WHAT IS NEEDED -
Lines from the one containing "[84,439,399,453] ：10：00～18：3０（定休日：毎週水曜日（1月～3月除く）） ->" through the end of the entries below: set them down exactly, both ends included, with nothing added.

GIVEN RECORDS -
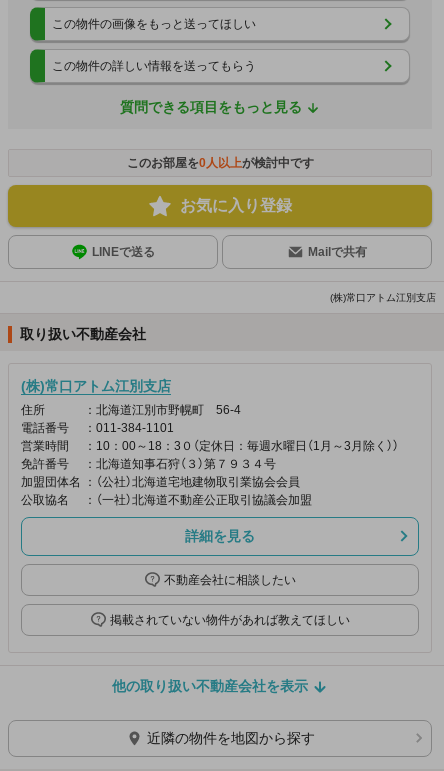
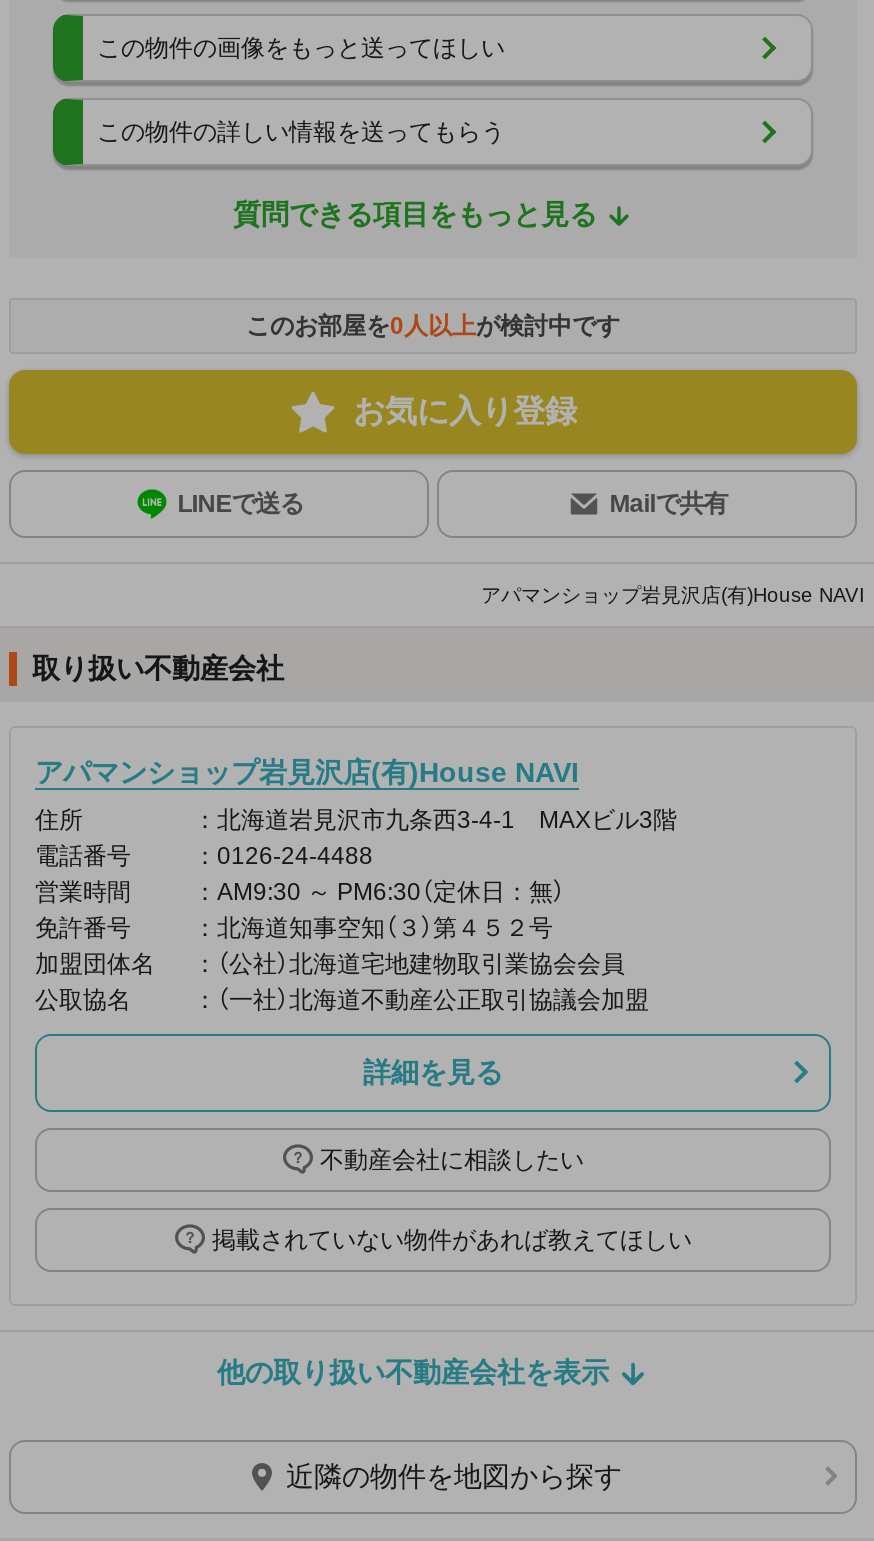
[330,292,436,303] (株)常口アトム江別支店 -> [481,584,865,606] アパマンショップ岩見沢店(有)House NAVI
[21,378,171,394] (株)常口アトム江別支店 -> [35,756,579,788] アパマンショップ岩見沢店(有)House NAVI
[84,403,241,417] ：北海道江別市野幌町 56-4 -> [193,806,677,834] ：北海道岩見沢市九条西3-4-1 MAXビル3階
[84,421,174,435] ：011-384-1101 -> [193,842,373,870] ：0126-24-4488
[84,439,399,453] ：10：00～18：3０（定休日：毎週水曜日（1月～3月除く）） -> [193,878,565,906] ：AM9:30 ～ PM6:30（定休日：無）
[21,457,300,489] ：北海道知事石狩（３）第７９３４号 | 加盟団体名 ：（公社）北海道宅地建物取引業協会会員 -> [35,914,625,978] ：北海道知事空知（３）第４５２号 | 加盟団体名 | ：（公社）北海道宅地建物取引業協会会員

TASK OUTPUT -
[84,439,399,453] ：10：00～18：3０（定休日：毎週水曜日（1月～3月除く）） -> [193,878,565,906] ：AM9:30 ～ PM6:30（定休日：無）
[21,457,300,489] ：北海道知事石狩（３）第７９３４号 | 加盟団体名 ：（公社）北海道宅地建物取引業協会会員 -> [35,914,625,978] ：北海道知事空知（３）第４５２号 | 加盟団体名 | ：（公社）北海道宅地建物取引業協会会員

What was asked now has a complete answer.